Author: Mika Verheul
Tramping in New Zealand can be challenging. One of the risks perhaps underestimated by many trampers is a severe reaction to wasp venom. There are various opinions about how to deal with possibly allergic people when they get stung by a wasp, often resulting in uncertainty and anxiety. Emergency response might get alarmed unnecessary or fatalities might occur when activated too late. What should be the initial treatment after a wasp sting?
For my study ‘Wilderness medicine’ I wrote an assignment on the treatment of wasp stings in the New Zealand outdoors. As we are entering the wasp season again, I’d like to share some bits of information about this subject.
Fortunately wasp stings are rare and the average person might experience the occasional sting once every 10-15 years. However, trampers can easily be exposed to wasps more frequently due to their activity.
The Vespula Vulgaris or Common wasp became established in New Zealand in 1978, whereas the Vespula Germanica or German wasp had already become established in 1945. Both species are considered pests due to their aggressive nature, their competition for resources with other species and their painful stings. The presence of honeydew (responsible for the black bark in beech forest) and the mild New Zealand climate are responsible for a very high density of wasps on the South Island with up to 30 nests per hectare, and the average nest size being amongst the biggest in the world. Common wasps forage on honeydew more efficiently than the German wasps hence it is the common wasp that dominates in the New Zealand beech forest.
Wasp activity depends on the weather and shows a seasonal variation with wasps being most active in summer time, from October to April. In New Zealand more than 85% of the wasp nests are built below ground, mostly in soil, on sunny river banks. The wasps can easily be disturbed by accidentally stepping on the nest, in particular when bush bashing.
People allergic for wasp venom are not likely to be allergic for bee venom and the other way round, as the venom is different. Often the severity of the reaction weans off over time when not exposed again.

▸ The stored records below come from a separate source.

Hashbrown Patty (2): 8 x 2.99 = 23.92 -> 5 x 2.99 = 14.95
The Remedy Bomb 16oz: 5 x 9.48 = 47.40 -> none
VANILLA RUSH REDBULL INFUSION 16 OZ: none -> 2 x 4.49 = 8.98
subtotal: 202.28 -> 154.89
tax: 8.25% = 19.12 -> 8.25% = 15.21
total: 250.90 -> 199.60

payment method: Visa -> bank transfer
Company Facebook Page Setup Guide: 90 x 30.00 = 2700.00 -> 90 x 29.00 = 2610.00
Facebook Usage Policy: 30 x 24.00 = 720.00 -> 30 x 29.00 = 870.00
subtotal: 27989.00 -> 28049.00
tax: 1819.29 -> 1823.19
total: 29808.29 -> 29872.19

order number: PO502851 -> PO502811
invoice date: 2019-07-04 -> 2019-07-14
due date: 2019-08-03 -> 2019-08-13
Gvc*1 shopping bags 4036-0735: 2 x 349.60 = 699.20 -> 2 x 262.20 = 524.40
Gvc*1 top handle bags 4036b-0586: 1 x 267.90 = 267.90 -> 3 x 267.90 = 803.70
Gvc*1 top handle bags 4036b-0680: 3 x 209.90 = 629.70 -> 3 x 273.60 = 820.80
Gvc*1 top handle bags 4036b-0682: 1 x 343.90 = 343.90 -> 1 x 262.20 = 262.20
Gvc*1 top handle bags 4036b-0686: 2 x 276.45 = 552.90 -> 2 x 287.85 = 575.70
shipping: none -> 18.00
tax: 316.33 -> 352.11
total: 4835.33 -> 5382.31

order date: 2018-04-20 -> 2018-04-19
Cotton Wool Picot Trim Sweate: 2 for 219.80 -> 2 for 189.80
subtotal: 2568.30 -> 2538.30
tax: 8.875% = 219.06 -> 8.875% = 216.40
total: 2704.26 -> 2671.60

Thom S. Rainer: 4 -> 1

The reaction to the wasp sting can occur as a normal local reaction, a large local reaction or a generalised reaction:
- The normal reaction is characterised by local pain, redness, and swelling at the site of the sting with a diameter up to 10cm. Pain medication (paracetamol or ibuprofen) can be taken to ease the discomfort.
- A large local reaction has a diameter larger than 10cm and symptoms persist longer than 24 hours, up to 5 days. Additional signs of fever, malaise and swollen glands might be present. Again pain mediation can be taken and, although researchers don’t agree, it can be beneficial to take oral antihistamine (2-4 times the normal daily ‘hayfever’ dose, continue for 4 days).
Severe local reactions are quite common and fortunately in most cases not life threatening. The risk of anaphylaxis in people with a history of severe local reactions is only 5-10%. A generalised reaction in allergic people seems to recur as often as not, and there is no linear relationship between those with severe local reactions and those developing generalised symptoms.
- Generalised reactions are not restricted to the site of the sting and can manifest in many different ways. Signs consist of low blood pressure, difficulty to breath, generalised swelling, sometimes a rash or hives, abdominal pain and loss of consciousness or collapse. The most severe is anaphylaxis. Generalised sting reactions occur in an estimated 0.4-5% of individuals. No clear characteristics are known to predict the risk of an individual to develop anaphylaxis. It is however more likely to occur after multiple stings, or when repeated stings occur over a short period of time. If someone has had a generalised reaction, a referral to an allergy specialist is recommended to perform blood tests and to discuss serious long term treatment by venom sensitization.
Fatalities due to anaphylaxis occur in an estimated 0.5 per one million people only and often without a past history of sting reactions. Anaphylaxis has a rapid onset and people feel very ill within minutes after being stung, often referred to as a ‘sense of impending doom’. All fatalities due to venom anaphylaxis happened within 5 minutes to 4 hours after being stung.
Adrenaline injections reduce symptoms in anaphylaxis, but only when injected in an early stage. For that reason an “epipen” (prefab adrenaline injection) can be taken along by people at risk. However, the epipen is quite expensive and in practice the injection method requires familiarisation and regular updating of skills.
In summary: prevention can make the largest difference!
During summer months you can reduce the risk of wasp stings by:
- Wearing protective clothes
- Staying on the tracks and avoid bush bashing, especially in beech forest with honeydew (Nelson Lakes area)
- Avoiding sunny river banks
- If a nest gets disturbed, run away for at least 30m, most preferably away from the water. As long as you are within the nest territory the wasps will attack you.
In addition to this the general recommendation is to let people with an allergic history go first when travelling as part of a tramping group in an area where there are many wasps, because the ones in front of the group are less likely to be stung.
Hopefully none of the above keeps you from tramping and appreciating nature!